●高インフレや金利上昇、投資縮小、戦争による混乱など背景に
●ウクライナは戦争が激化しなければ、3.3%の成長に転換
世界銀行はこのほど、中東欧経済が今年、減速するという見通しを示した。高インフレや金利上昇、投資縮小、ウクライナ戦争による混乱などを背景に、世界的な成長鈍化が見込まれるためだ。

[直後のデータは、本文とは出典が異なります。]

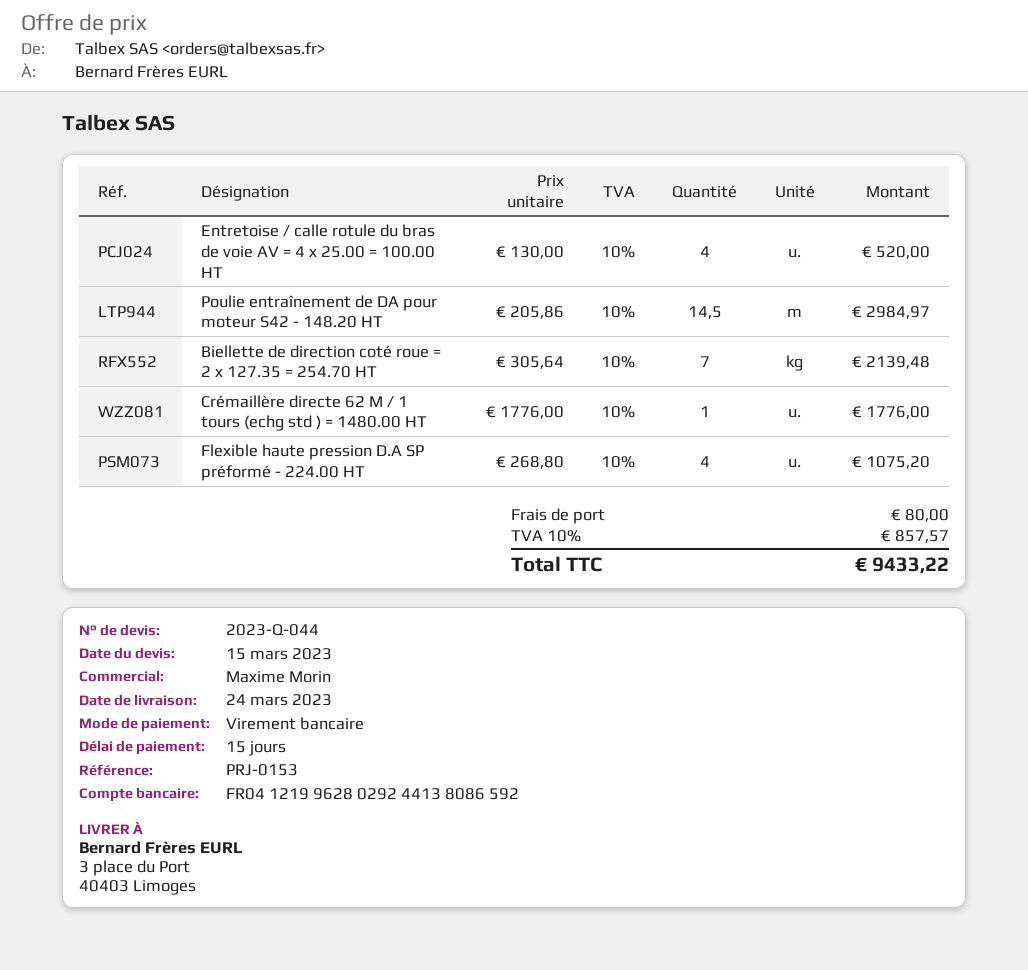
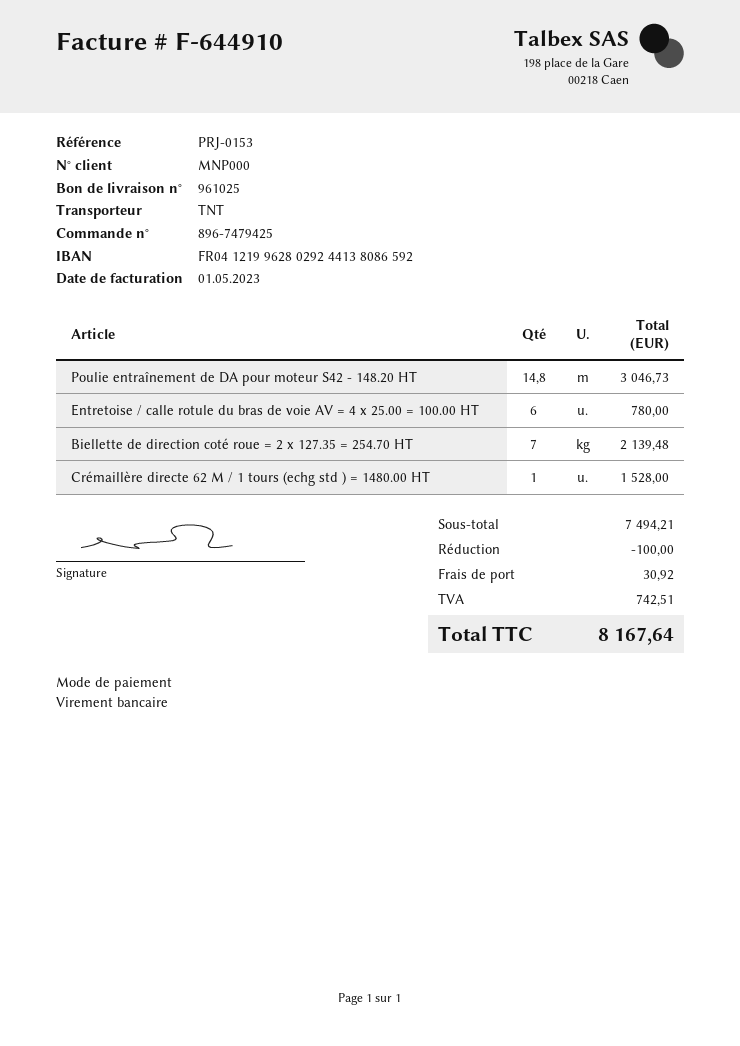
Entretoise / calle rotule du bras de voie AV = 4 x 25.00 = 100.00 HT: 4 for 520.00 -> 6 for 780.00
Poulie entraînement de DA pour moteur S42 - 148.20 HT: 14.5 for 2984.97 -> 14.8 for 3046.73
Crémaillère directe 62 M / 1 tours (echg std ) = 1480.00 HT: 1 for 1776.00 -> 1 for 1528.00
Flexible haute pression D.A SP préformé - 224.00 HT: 4 for 1075.20 -> none
discount: none -> 100.00
shipping: 80.00 -> 30.92
tax: 857.57 -> 742.51
total: 9433.22 -> 8167.64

世銀によると、中欧(ブルガリア、ハンガリー、ポーランド、ルーマニア)の経済成長率は昨年の4.5%(推定値)から今年は1.1%へ落ち込む。エネルギー危機や、融資条件の厳格化の影響が大きい。コロナ禍からの復興を目指す欧州連合(EU)投資基金「ネクスト・ジェネレーション」が動き出して改革が成功すれば、中期的に成長率が上昇する。
西バルカン諸国(アルバニア、ボスニア・ヘルツェゴビナ、コソボ、モンテネグロ、北マケドニア、セルビア)は、昨年の3.1%(推定値)から2.5%へ減速する。EU加盟に向けた改革や投資が景気への圧力を緩和する。ただし、議会の運営膠着で改革が進まないリスクもある。
ウクライナを除く東欧(ベラルーシおよびモルドバ)は内需縮小が続き、今年も1.7%減のマイナスとなる。ウクライナは戦争が激化しなければ、3.3%の成長に転換する。いずれも、エネルギー供給に関連するリスクが大きい。また、天候不順で不作となれば、インフレ率が上昇し、食料安全保障問題が悪化する可能性もある。
南コーカサス(アルメニア、アゼルバイジャン、ジョージア)は今年の成長率が3.3%へと昨年のほぼ半分に落ち込む。20~21年の急成長の勢いが弱まるのに加え、ユーロ圏の景気減速、アルメニア・アゼルバイジャン間の緊張、重要な取引先であるロシアの経済縮小が足かせとなる。
中央アジア(カザフスタン、キルギス、タジキスタン、ウズベキスタン)は22年並みの3.9%を維持する。ロシアや中国など外需が弱い。キルギスとタジキスタンは従来値が上方修正されたが、両国間の国境紛争が見通しに影を落としている。